When including current parental anxiety/depression, the associations between an adolescent offspring’s symptoms of anxiety and depression and such symptoms in parents when offspring were of a preschool age were fully mediated by parental anxiety/depression in adolescence (see Figure 4). Additionally, the fit indices were good for this model (χ2 (1124, N = 5732) = 5819, p < .001; CFI = .950; TLI = .951; RMSEA = .038). There were no significant sex differences, indicating that the associations between both maternal and paternal anxiety/depression when offspring were of a preschool age and daughters’ and sons’ anxiety/depression in adolescence were mediated by current maternal and paternal anxiety/depression.
Figure 4
Figure 4

Parental anxiety/depression in adolescence as a mediator. The associations between parental anxiety/depression when offspring were preschool aged and offspring anxiety/depression in adolescence mediated by parental anxiety/depression in adolescence for daughters (the upper part of the figure) and sons (the lower part of the figure), presented with standardised coefficients and p values (statistically significant paths are in black (p < .05), non-significant paths are in grey).

Are familial associations of anxiety/depression mediated by adolescent self-esteem?

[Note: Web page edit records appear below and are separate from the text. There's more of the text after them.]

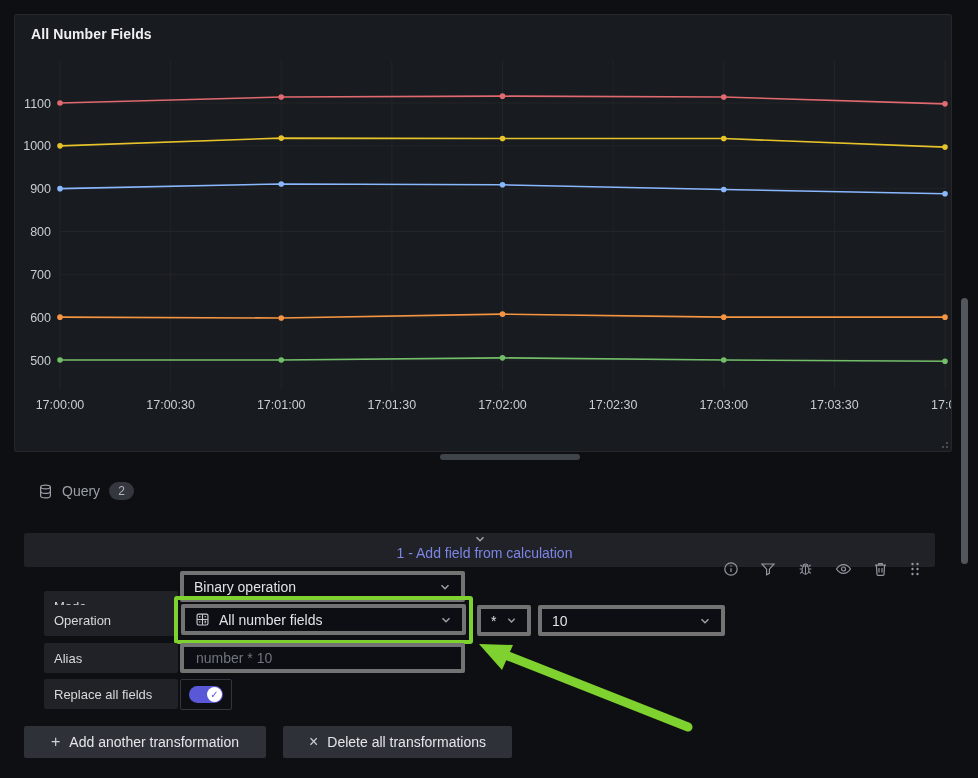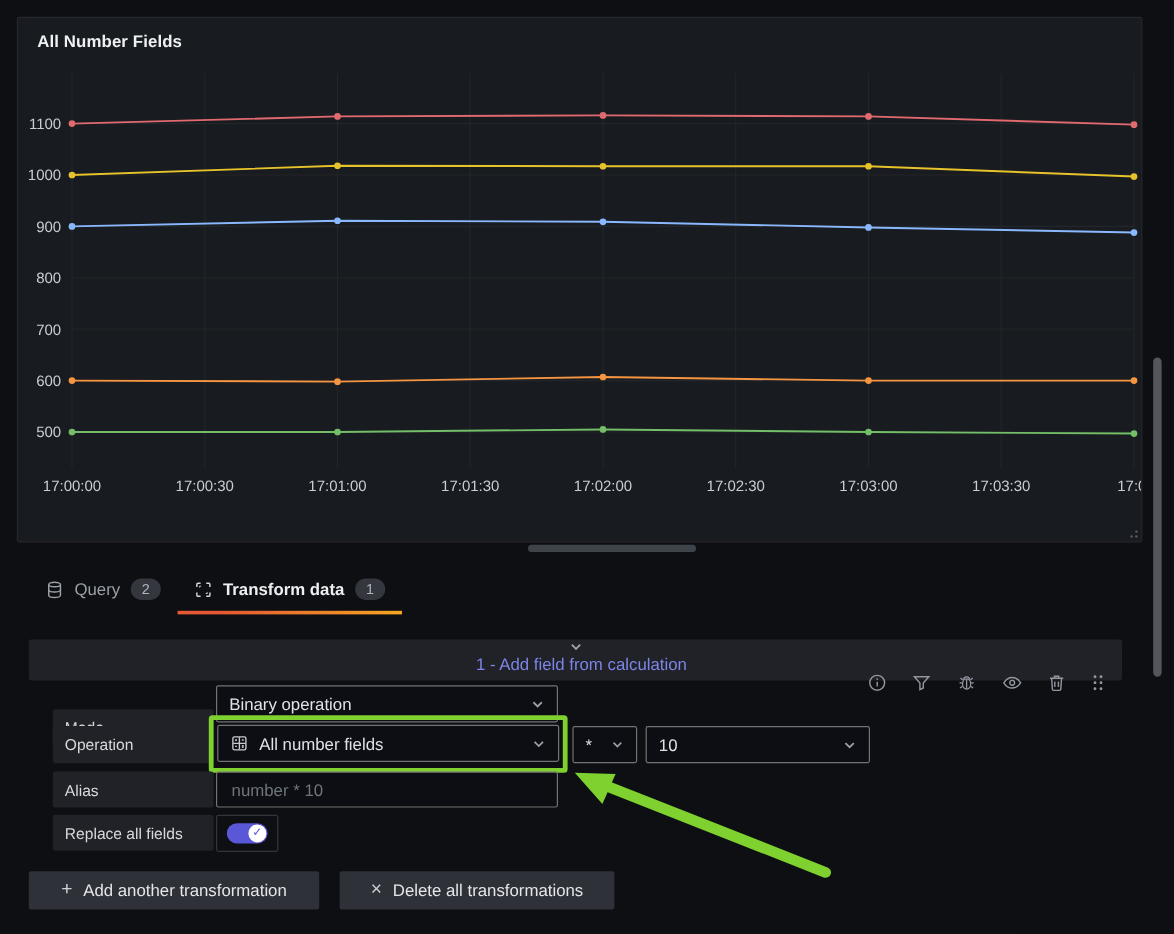--- a/index.html
+++ b/index.html
@@ -64,21 +64,21 @@
   .tx-actions svg{cursor:pointer;}
 
   .field-label{
     position:absolute;left:44px;width:134px;height:31px;
     background:#202227;border-radius:2px;box-sizing:border-box;
     display:flex;align-items:center;padding-left:10px;
     font-size:13px;font-weight:500;color:#d8d9da;
   }
   .select,.textinput{
     position:absolute;height:31px;background:#0d0e13;
-    border:1px solid #737373;border-radius:2px;box-sizing:border-box;
+    border:4px solid #737373;border-radius:2px;box-sizing:border-box;
     display:flex;align-items:center;padding:0 10px;
     font-size:14px;color:#dfe2e6;cursor:pointer;
   }
   .select .chev{margin-left:auto;display:flex;}
   .textinput{cursor:text;}
   .textinput input{
     background:transparent;border:none;outline:none;width:100%;
     font-size:14px;color:#5eead4;font-family:inherit;
   }
   .textinput input::placeholder{color:#6e757d;}
@@ -191,34 +191,20 @@
     <span class="ticon">
       <svg width="15" height="15" viewBox="0 0 16 16" fill="none" stroke="#9aa0a8" stroke-width="1.3">
         <ellipse cx="8" cy="3.2" rx="5.2" ry="2"></ellipse>
         <path d="M2.8 3.2v9.6c0 1.1 2.3 2 5.2 2s5.2-.9 5.2-2V3.2"></path>
         <path d="M2.8 8c0 1.1 2.3 2 5.2 2s5.2-.9 5.2-2"></path>
       </svg>
     </span>
     <span class="tab-label">Query</span>
     <span class="badge">2</span>
   </div>
-  <div class="tab active">
-    <span class="ticon">
-      <svg width="15" height="15" viewBox="0 0 16 16" fill="none" stroke="#d3d6da" stroke-width="1.3">
-        <path d="M5.5 2.2H3.2a1 1 0 0 0-1 1v2.3"></path>
-        <path d="M10.5 2.2h2.3a1 1 0 0 1 1 1v2.3"></path>
-        <path d="M2.2 10.5v2.3a1 1 0 0 0 1 1h2.3"></path>
-        <path d="M13.8 10.5v2.3a1 1 0 0 1-1 1h-2.3"></path>
-        <path d="M4.3 4.3l2 0-2 2z" fill="#d3d6da" stroke="none"></path>
-        <path d="M11.7 11.7l-2 0 2-2z" fill="#d3d6da" stroke="none"></path>
-      </svg>
-    </span>
-    <span class="tab-label">Transform data</span>
-    <span class="badge">1</span>
-  </div>
 </div>
 
 <div class="tx-header">
   <span style="display:flex;">
     <svg width="12" height="12" viewBox="0 0 12 12" fill="none" stroke="#9aa0a8" stroke-width="1.6">
       <path d="M2.5 4.2 6 7.7l3.5-3.5"></path>
     </svg>
   </span>
   <span class="tx-title">1 - Add field from calculation</span>
   <span class="tx-actions">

An initial model showed that parental anxiety/depression when offspring was of a preschool age was not associated with later adolescent self-esteem for either sex. Thus, we analysed a new model excluding these paths and only including current parental anxiety/depression, shown in Figure 5. The fit indices for this model were good (χ2 (1408, N = 5732) = 6397, p < .001; CFI = .953; TLI = .953; RMSEA = .035). The results from this model (see Figure 5) showed that adolescent self-esteem was significantly associated with adolescent anxiety/depression for both sexes. For both daughters and sons, the indirect paths from both maternal (daughters: β (SE) = −.064 (.016), p < .001; sons: β (SE) = −.035 (.016), p = .028) and paternal anxiety/depression (daughters: β (SE) = −.069 (.018), p < .001; sons: β (SE) = −.059 (.016), p = .001) to offspring anxiety/depression via offspring self-esteem were also significant. For sons, the direct paths from both maternal and parental anxiety/depression to sons’ anxiety/depression were still significant. For daughters, the direct path from paternal anxiety/depression to daughters’ anxiety/depression was still significant, whereas the direct path from maternal anxiety/depression was not. This path was, however, not significantly different for daughters and sons (Wald test of parameter constraints (1) = 1.181, p = .28), and when constraining the parameters to be equal for both daughters and sons, both maternal and paternal anxiety/depression were significantly associated with anxiety/depression in both daughters and sons. Thus, parental anxiety/depression was still significantly directly associated with offspring anxiety/depression in adolescence. The direct and indirect effects were not significantly different either for daughters (b (SE) = .021 (.026), p = .412) or sons (b (SE) = −.028 (.031), p = .368). Thus, parental and adolescent anxiety/depression were partly directly associated and partly mediated by a low adolescent self-esteem.
Figure 5
Figure 5

Adolescent self-esteem as a mediator. The associations between parental anxiety/depression and adolescent offspring anxiety/depression mediated by adolescent self-esteem presented with standardised coefficients and p values. Associations for daughters are presented in the upper part of the figure; associations for sons are presented in the lower part of the figure.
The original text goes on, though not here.